Wednesday, April 13, 2016

Christians can be overwhelmed and confused too!

     I tell people that this only happens in my life while I'm awake!  Some people don't get that and it's okay.  I've told people who asked where I live that I live in a state of confusion.  Some people don't get that either and it's okay.  People hear me say that I live my life in a state of positive discontent.  They don't understand and that's okay as well.  My life is a mix of analogies that sometimes aren't congruent with Christian life.  That too is okay.  No one needs to have it all together, have answers for everything, or even be in their "right mind" (whatever that is) in order to be living a Christian life.  Some of the dilemmas I encounter in my life are of my own making and some are a result of the purpose and plan of God taking place as they should.  We don't always understand the "big picture" that God is bringing about.  At least I don't.  Sometimes I feel overwhelmed with the little picture much less the big picture.  Sometimes those pictures are confusing as well.  Questions have come and gone in my life that haven't been answered and could never be.  When I join Jesus in heaven they won't even be remembered.  Why?  Because all that will matter is worshipping Jesus and eating a sundae with him.  Well, maybe not the sundae.  But why not?

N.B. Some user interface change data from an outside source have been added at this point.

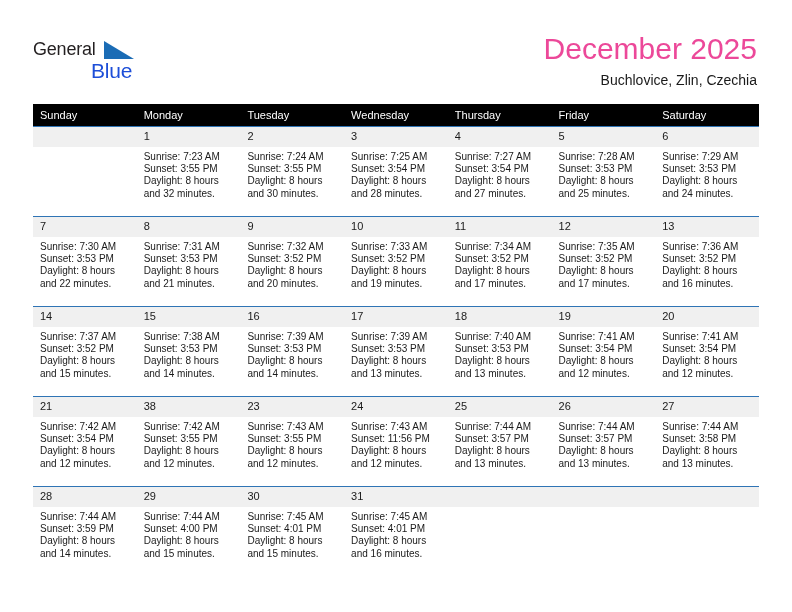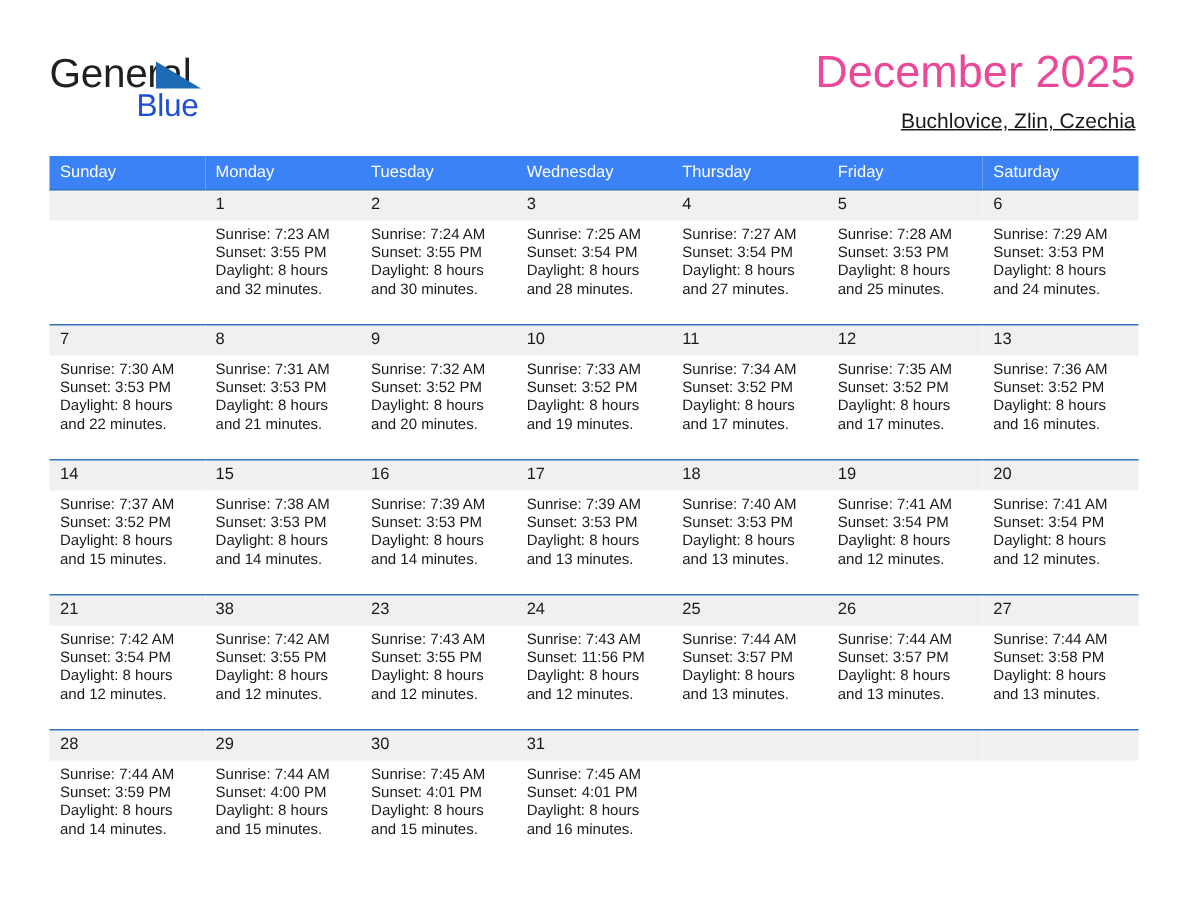--- a/index.html
+++ b/index.html
@@ -33,21 +33,21 @@
     position: absolute;
     left: 33px;
     top: 38px;
     width: 140px;
     height: 48px;
   }
   .logo-general {
     position: absolute;
     left: 0;
     top: 0;
-    font-size: 27px;
+    font-size: 18px;
     line-height: 23px;
     letter-spacing: -0.2px;
     color: #231f20;
     font-family: "Liberation Sans", sans-serif;
   }
   .logo-triangle {
     position: absolute;
     left: 71px;
     top: 3px;
     width: 0;
@@ -77,34 +77,33 @@
     font-weight: normal;
     color: #ec4899;
     white-space: nowrap;
   }
   .cal-subtitle {
     margin-top: 6px;
     font-size: 14px;
     line-height: 17px;
     color: #1a1a1a;
     white-space: nowrap;
-    text-decoration: underline;
   }
 
   
   .calendar {
     position: absolute;
     left: 33px;
     top: 104px;
     width: 726px;
     border-collapse: collapse;
     table-layout: fixed;
   }
   .calendar th {
-    background: #3b82f6;
+    background: #000000;
     color: #ffffff;
     font-size: 11px;
     font-weight: normal;
     text-align: left;
     padding: 5px 0 5px 7px;
     height: 11px;
     border: none;
   }
   .weekrow {
     height: 89px;

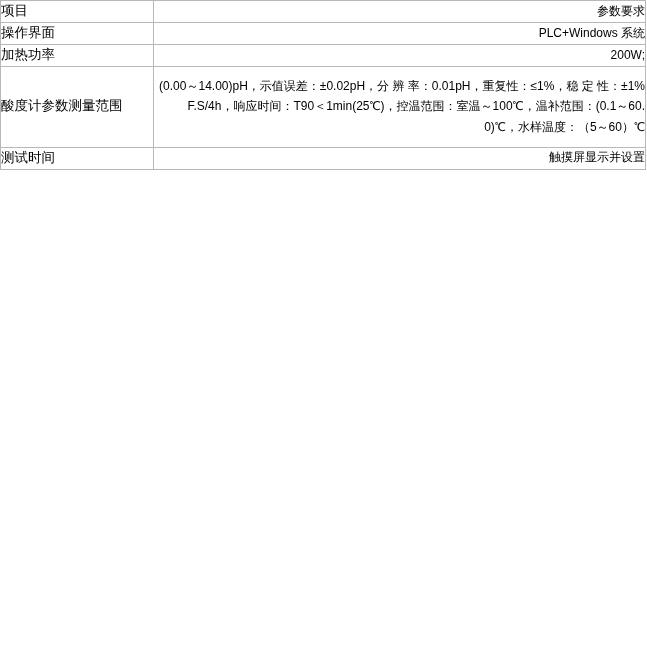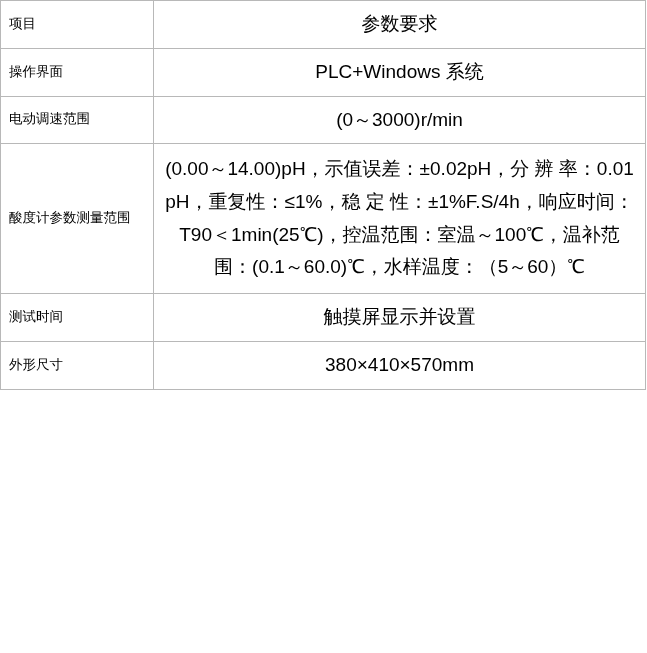--- a/index.html
+++ b/index.html
@@ -18,34 +18,34 @@
     width: 645px;
     border-collapse: collapse;
     table-layout: fixed;
     margin: 0;
   }
   .spec-table col.c1 { width: 153px; }
   .spec-table col.c2 { width: 492px; }
   .spec-table td, .spec-table th {
     border: 1px solid #b8b8b8;
     vertical-align: middle;
-    padding: 8px;
+    padding: 0;
     background: #ffffff;
   }
   .cell-label {
     padding: 10px 9px 10px 13px;
     font-size: 13.5px;
     line-height: 1.55;
     text-align: left;
   }
   .cell-value {
     padding: 10px 10px 10px 11px;
-    font-size: 19px;
+    font-size: 12px;
     line-height: 1.62;
-    text-align: center;
+    text-align: right;
   }
   thead .cell-label,
   thead .cell-value {
     font-weight: normal;
   }
   thead tr td {
     background: #f2f2f2;
   }
   .row-tall .cell-value {
     line-height: 1.72;
@@ -69,29 +69,25 @@
       <td class="cell-label">项目</td>
       <td class="cell-value">参数要求</td>
     </tr>
   </thead>
   <tbody>
     <tr>
       <td class="cell-label">操作界面</td>
       <td class="cell-value">PLC+Windows 系统</td>
     </tr>
     <tr>
-      <td class="cell-label">电动调速范围</td>
-      <td class="cell-value">(0～3000)r/min</td>
+      <td class="cell-label">加热功率</td>
+      <td class="cell-value">200W;</td>
     </tr>
     <tr class="row-tall">
       <td class="cell-label">酸度计参数测量范围</td>
       <td class="cell-value val-block">(0.00～14.00)pH，示值误差：±0.02pH，分 辨 率：0.01pH，重复性：≤1%，稳 定 性：±1%F.S/4h，响应时间：T90＜1min(25℃)，控温范围：室温～100℃，温补范围：(0.1～60.0)℃，水样温度：（5～60）℃</td>
     </tr>
     <tr>
       <td class="cell-label">测试时间</td>
       <td class="cell-value">触摸屏显示并设置</td>
     </tr>
-    <tr>
-      <td class="cell-label">外形尺寸</td>
-      <td class="cell-value">380×410×570mm</td>
-    </tr>
   </tbody>
 </table>
 
 </body></html>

     I'm sitting here in my family room facing the east and looking through my sliding glass doors to the patio and back yard.  The huge fir trees partially block the magnificent sunrise happening.  It's so bright I can almost feel the heat even though the temp is in the 40's.  The trees are so still they seem like monuments.  Not a branch is moving as there is no wind and not even a slight breeze.  Yet, there is so much going on.  Bill, my wild coyote, is lurking somewhere in the back acreage of where I live.  The deer are still bedded down somewhere in the thickets that are there as well.  The birds aren't up and at the bird feeders but the Robins are busy finding worms and bugs in my lawn.  The rhubarb in the garden is growing so fast you can almost see and hear it grow.  The blossoms on the fruit trees are popping out so fast it's more like popping corn!  And during this brief moment so many other God created events are taking place in my world that I am not able to take them all in.   I'm overwhelmed with the creation God has bestowed upon me.  I'm confused why so many years of my life were spent living so hard and fast that I missed them. 

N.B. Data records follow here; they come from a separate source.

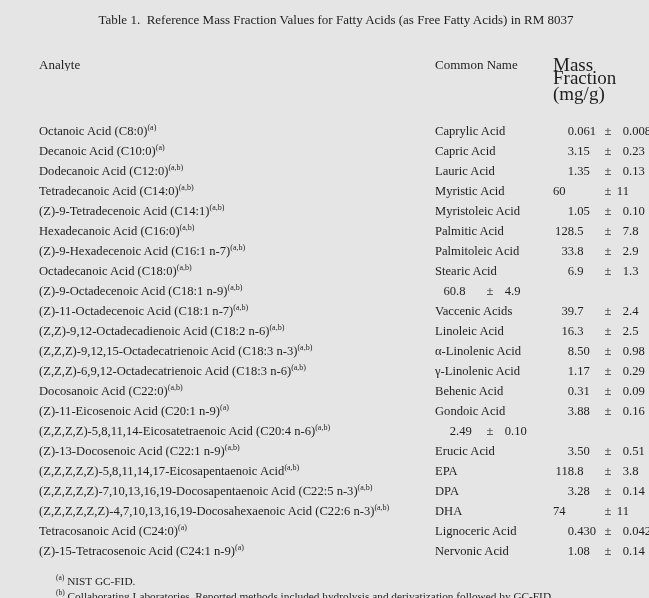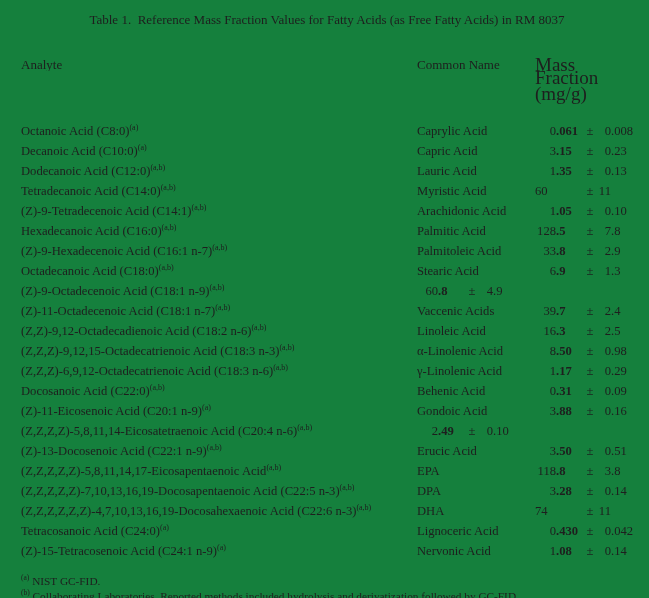--- a/index.html
+++ b/index.html
@@ -6,23 +6,23 @@
   body {
     background: #fcfcfb;
     font-family: "Liberation Serif", "DejaVu Serif", serif;
     color: #1e1e1e;
     -webkit-font-smoothing: antialiased;
   }
   .page {
     position: relative;
     width: 649px;
     height: 598px;
-    background: #15803d;
+    background: #e5e5e5;
     box-sizing: border-box;
-    padding: 12px 16px 0 21px;
+    padding: 12px 16px 0 39px;
     overflow: hidden;
   }
   .title {
     text-align: center;
     font-size: 13px;
     line-height: 15px;
     white-space: pre;
   }
   .thead, .row {
     display: grid;
@@ -52,30 +52,31 @@
     vertical-align: super;
     letter-spacing: 0;
   }
   .col-value {
     display: flex;
     font-size: 12.6px;
     line-height: 20px;
     white-space: pre;
   }
   .v-int { width: 21px; text-align: right; }
-  .v-dec { width: 26px; text-align: left; font-weight: bold; }
+  .v-dec { width: 26px; text-align: left; }
   .pm    { width: 16px; text-align: center; }
   .u-int { width: 13px; text-align: right; }
   .u-dec { width: 22px; text-align: left; }
   .v-int.intonly { text-align: left; }
   .footnotes { margin-top: 13px; }
   .footnote {
     font-size: 11.3px;
     line-height: 15px;
     white-space: nowrap;
+    margin-left: 17px;
   }
   .footnote sup {
     font-size: 7.5px;
     vertical-align: super;
     line-height: 0;
   }
 </style>
 </head>
 <body>
 
@@ -112,21 +113,21 @@
   </div>
 
   <div class="row">
     <div class="col-analyte"><span>Tetradecanoic Acid (C14:0)</span><sup class="fm">(a,b)</sup></div>
     <div class="col-common">Myristic Acid</div>
     <div class="col-value"><span class="v-int intonly">60</span><span class="v-dec"></span><span class="pm">±</span><span class="u-int">11</span><span class="u-dec"></span></div>
   </div>
 
   <div class="row">
     <div class="col-analyte"><span>(Z)-9-Tetradecenoic Acid (C14:1)</span><sup class="fm">(a,b)</sup></div>
-    <div class="col-common">Arachidonic Acid</div>
+    <div class="col-common">Myristoleic Acid</div>
     <div class="col-value"><span class="v-int">1</span><span class="v-dec">.05</span><span class="pm">±</span><span class="u-int">0</span><span class="u-dec">.10</span></div>
   </div>
 
   <div class="row">
     <div class="col-analyte"><span>Hexadecanoic Acid (C16:0)</span><sup class="fm">(a,b)</sup></div>
     <div class="col-common">Palmitic Acid</div>
     <div class="col-value"><span class="v-int">128</span><span class="v-dec">.5</span><span class="pm">±</span><span class="u-int">7</span><span class="u-dec">.8</span></div>
   </div>
 
   <div class="row">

     Sometimes at night I go out in the backyard and look up in the sky at all of the stars.  Incredible!  My mind begins to wonder what is out there.  Eventually I get to that place where I've been stuck since I was a young man.  My mind cannot go past where the end of space comes.  Where does it all lead?  How big is it really?  Is heaven out there or somewhere near.  Then, because I have ADHD, I begin to wonder about creation and where all of life began.  I'm not hung up on the evolving of the world as God has made it to evolve just like he has for mankind.  Evolution by Darwin is fake so my mind doesn't go there.  However, somewhere in my youth I began to ask the question of where God came from.  I know the Bible tells me that He has always existed.  Existed where?  I'm confused.  I'm overwhelmed,.  In the end, diversions like these are mere mental exercises subordinate to the knowledge that God is, God created, and God died on the cross so that I might be saved.  Wow!  Overwhelming grace and confusing mercy for someone like me.  It was and is his choice.